Watch out: here comes another 'reform'

August 13, 1998
Issue 

Watch out: here comes another 'reform'

We've had years of economic "reform" — deregulation and privatisation to benefit big business at the expense of the rest of us. We've had workplace "reform" — restrictions on workers' rights to organise and to extend solidarity. The government and business are now trying to push taxation "reform" — a GST — so that ordinary people can pay an even larger share of the taxes that big business and the wealthy ought to pay but don't.

And now politicians and the media have started pushing parliamentary or electoral "reform". It is just as reactionary a project as the earlier "reforms". The aim is to reduce even further the already limited control voters have over politicians, to deny any parliamentary voice to smaller parties and to ensure that parliaments are an unbreakable Coalition-Labor duopoly.

Entrenching the duopoly has already begun in Tasmania, where Labor and Liberals combined to rush through a reduction in the number of MPs, in the hope of sharply reducing the chances of a candidate from the Greens or any other smaller party being elected.

In federal politics, the main focus of the "reformers" is the Senate. The constant complaint here is that a "minority" holds the balance of power in the Senate and frustrates the government's program.

Thus Greg Sheridan, the Australian's foreign editor, wrote on June 30: "The voting system for the Senate means no government — Labor or Coalition — can implement its program". Andrew Robb, former federal director of the Liberal Party, wailed in his July 28 Bulletin column: "It is absurd that the Howard government should receive a near-record result in 1996 ... only to be confronted by a hostile and calculating Senate which has proceeded for two-and-a-half years in blocking, delaying and watering down decision after decision."

In reality, the complainants' problem is not the voting system, but voters who don't vote the way the "reformers" think they should. The government has a minority of senators because it received a minority of votes in the last election. In fact, because only half the Senate was elected in 1996, the government's representation is slightly better than its vote: it received 45.6% of the Senate votes cast and has 48.7% of the senators.

What is absurd — and undemocratic — is that the Coalition received less than half of House of Representatives first-preference votes (46.8%) in March 1996, but ended up with almost two-thirds of the seats. It would be a real democratic reform to change the voting system for the House of Representatives so that parties were represented in proportion to their vote.
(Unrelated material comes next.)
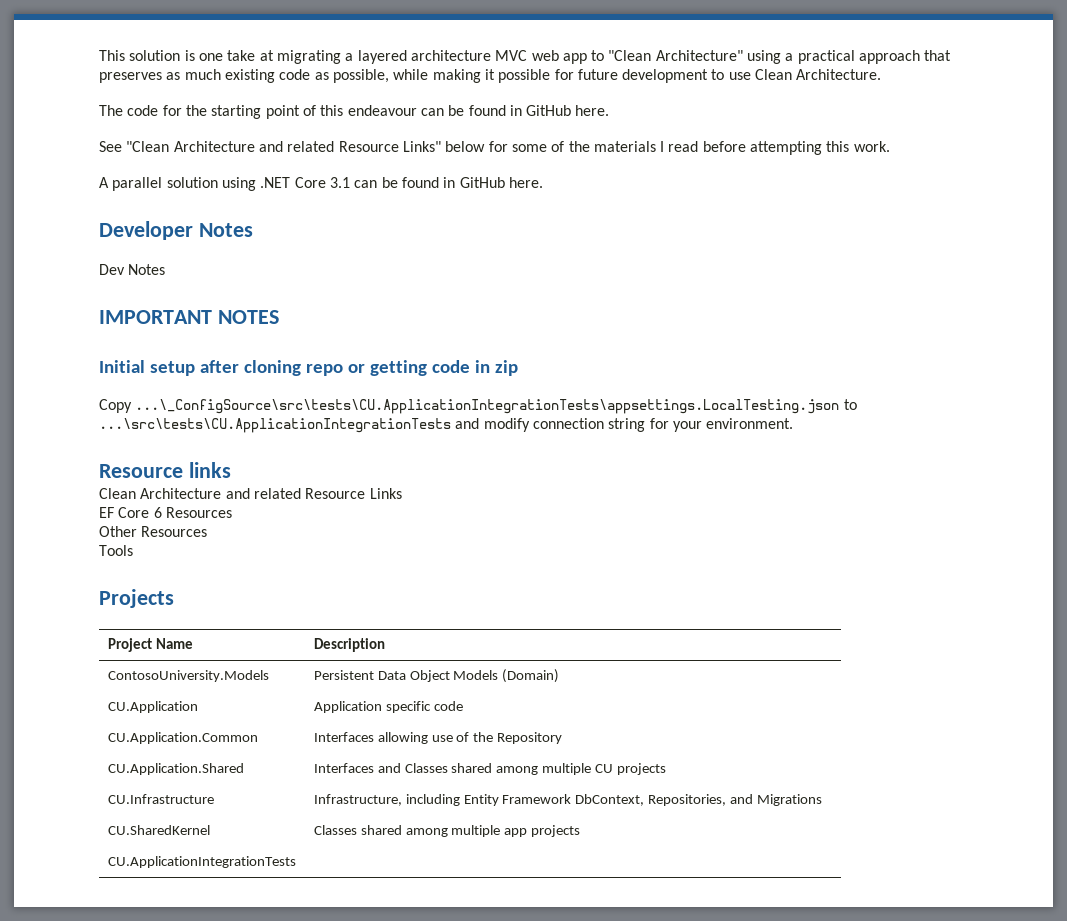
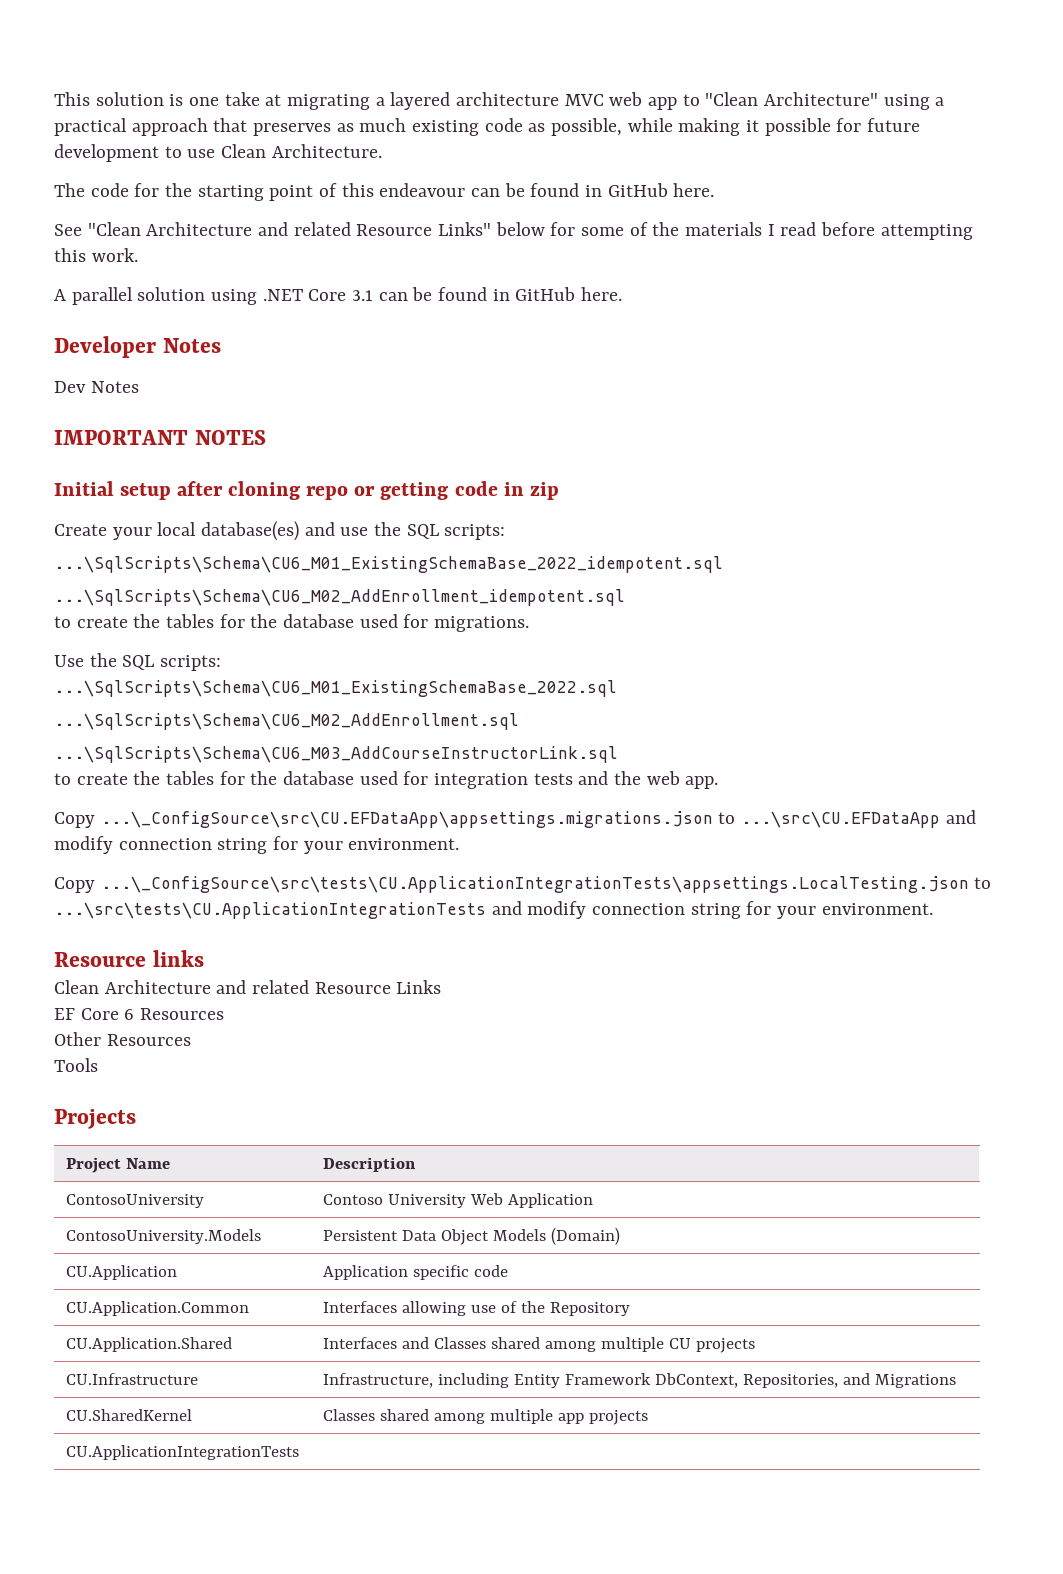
(518, 368) none -> [54,521,506,541] [54,556,723,573] [54,589,625,606] [54,614,530,632] [54,653,222,671] [54,680,617,697] [54,713,519,730] [54,746,618,763] [54,771,719,789] [54,810,976,828] [54,836,460,854] // Create your local database(es) and use the SQL scripts: // ...\SqlScripts\Schema\CU6_M01_ExistingSchemaBase_2022_idempotent.sql // ...\SqlScripts\Schema\CU6_M02_AddEnrollment_idempotent.sql // to create the tables for the database used for migrations. // Use the SQL scripts: // ...\SqlScripts\Schema\CU6_M01_ExistingSchemaBase_2022.sql // ...\SqlScripts\Schema\CU6_M02_AddEnrollment.sql // ...\SqlScripts\Schema\CU6_M03_AddCourseInstructorLink.sql // to create the tables for the database used for integration tests and the web app. // Copy ...\_ConfigSource\src\CU.EFDataApp\appsettings.migrations.json to ...\src\CU.EFDataApp and modify connection string for your environment.
(385, 645) none -> [65,1194,204,1208] [322,1193,593,1208] // ContosoUniversity | Contoso University Web Application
But democracy is the last concern of the parliamentary "reformers". Their intention is to ensure that whichever half of the duopoly holds government can impose its policies regardless of how little support those policies have.

Thus former Liberal leader John Hewson, writing in the Financial Review, calls for reducing the number of senators. As in Tasmania, the effect would be to increase the likelihood of the duopoly gaining representation without having to increase their voter support. (In a half-Senate election for six senators, the duopoly can take all seats with 85.7% of the vote; in an election for five senators, they can take all seats with 83.3%.)

Other equally anti-democratic proposals are being canvassed. Greg Sheridan, for example, proposes less frequent elections. His argument is unusually forthright: fewer elections would increase public respect for politicians, because the politicians wouldn't have to lie to the voters as often!

In some cases, the electoral "reformers" are trying to give their schemes a progressive tinge by presenting them as a way of preventing One Nation from gaining the balance of power in the Senate. No-one should be fooled. It is largely the effects of the earlier, equally reactionary "reforms" that have boosted One Nation's vote. Anti-democratic manoeuvres will aid Hansonism, not defeat it.